Ma è la stessa pena che il codice della Repubblica Federale di Germania riserva
ai tre attivisti che lo scorso fine settimana hanno fatto irruzione in una cattedrale
di Colonia per manifestare proprio in favore del gruppo russo.
Insomma, un altro bel saggio di ipocrisia da parte della Kanzlerin, che peraltro deve
esserci ormai abituata! I tre, due uomini di 23 e 25 anni e una donna di 20,
si erano vestiti esattamente come le Pussy Riot nella famosa performance,
e si erano messi non solo a distribuire volantini con la scritta “Libertà alle Pussy Riot
e a tutti i prigionieri”, ma anche a gridare slogan dello stesso tenore. La Chiesa cattolica
li ha denunciati e ora i tre rischiano la condanna. «La pace della Cattedrale di Colonia
è stata interrotta. Non possiamo accettarlo e non lo accetteremo»,
ha detto il decano della cattedrale Robert Kleine al quotidiano Frankfurter Rundschau.
«Il diritto di manifestazione non può stare al di sopra della libertà religiosa e dei
sentimenti religiosi della congregazione». Va detto che mentre per le Pussy Riot
sono state una condanna anche mite visto che avrebbero potuto arrivare
a un massimo di sette anni, per i tre tedeschi si tratta della punizione massima
. In effetti potrebbero cavarsela anche con una multa, e nel 2006 un berlinese
che interruppe un servizio religioso gridando e lanciando volantini ebbe nove mesi.
Ci sono pure alcune differenze di contesto, che però dal punto di vista dei tedeschi
potrebbero essere considerate aggravanti.
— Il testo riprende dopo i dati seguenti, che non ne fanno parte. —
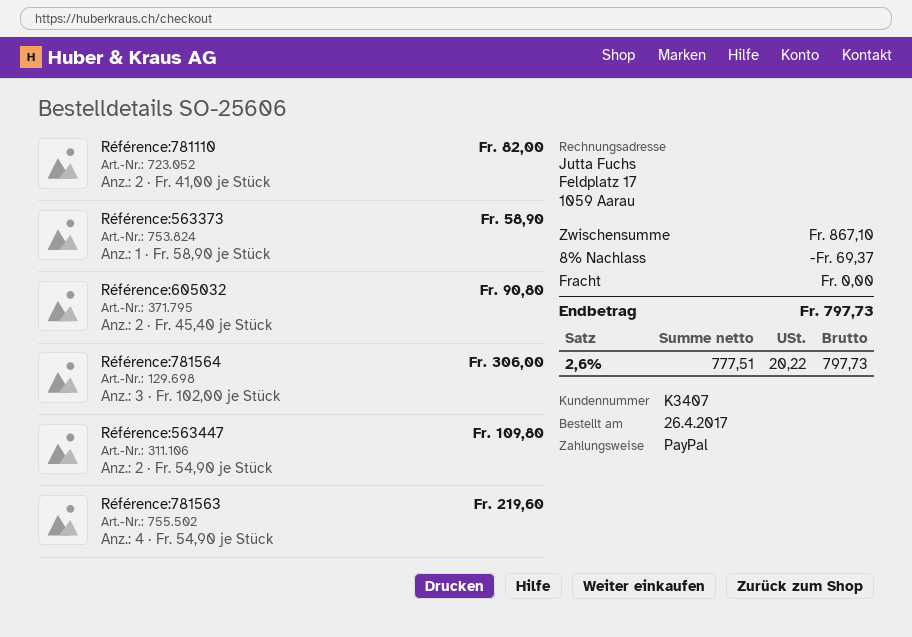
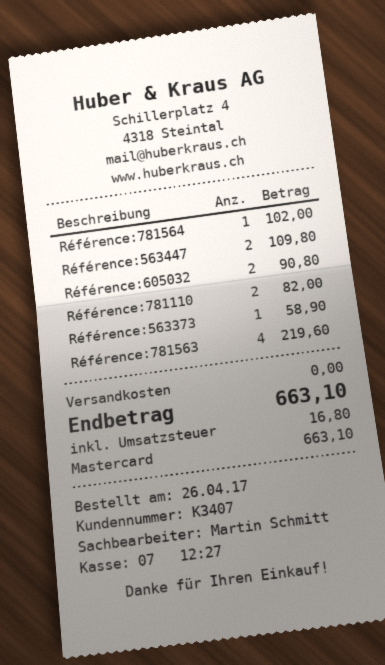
payment method: PayPal -> Mastercard
Référence:781564: 3 for 306.00 -> 1 for 102.00
discount: 8% = 69.37 -> none
tax: 20.22 -> 16.80
total: 797.73 -> 663.10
Innanzitutto, mentre le Pussy Riot
contestavano l’allineamento del Patriarcato di Mosca al governo di Putin, non si
capisce cosa c’entri la Chiesa cattolica tedesca con le scelte della chiesa ortodossa russa.
Sarebbe come dire che la Juventus ha rubato l’ultima Supercoppa a Pechino, e per protesta
andare a sfasciare la sede dell’Inter o del Milan.
E poi, la Germania è un Paese dove esiste una larga libertà di manifestazione,
e i tre non avrebbero avuto problemi a ottenere il permesso per manifestare il proprio appoggio
alla Pussy Riot in qualunque altro luogo più consono. A differenza della Russia, dove ci sono
effettivamente alcune storiche limitazioni alla libertà di manifestazione: ora riconosciute
implicitamente anche dal Comune di Mosca, nel momento in cui ha appena annunciato l’istituzione
di due “manifestodromi” in cui si potranno organizzare proteste e comizi senza bisogno neanche
di chiedere l’autorizzazione. Comunque un passo avanti, anche se gran parte dell’opposizione
ha già espresso il proprio rifiuto per quella “ghettizzazione”.
Ma anche se ci si trovasse nei confronti del più totalitario dei regimi, sarebbe moralmente lecito
usare per una protesta un luogo di culto senza il consenso dei religiosi che vi sono preposti?
Il problema si è posto poco prima dell’ultima visita di Benedetto XVI a Cuba,
quando un gruppo di 13 militanti del clandestino Partito repubblicano di Cuba aveva occupato
una chiesa dell’Avana per chiedere la liberazione dei prigionieri politici, la fine della repressione,
l’aumento dei salari e delle pensioni, e che Benedetto XVI si incontrasse con esponenti del dissenso.
Lo stesso cardinale Ortega, che pure in passato è stato detenuto nei famigerati campi di lavoro
castristi della Umap, chiese alle autorità di intervenire, e la polizia sgomberò la chiesa in 10 minuti.
Ne seguirono dure polemiche, ma due importanti esponenti del dissenso come Marta Beatríz Roque Cabello
e Yoani Sánchez riconobbero che i “repubblicani” avevano sbagliato, e che trasformare un luogo di culto
in una trincea di scontro politico era un’offesa alla sensibilità dei credenti.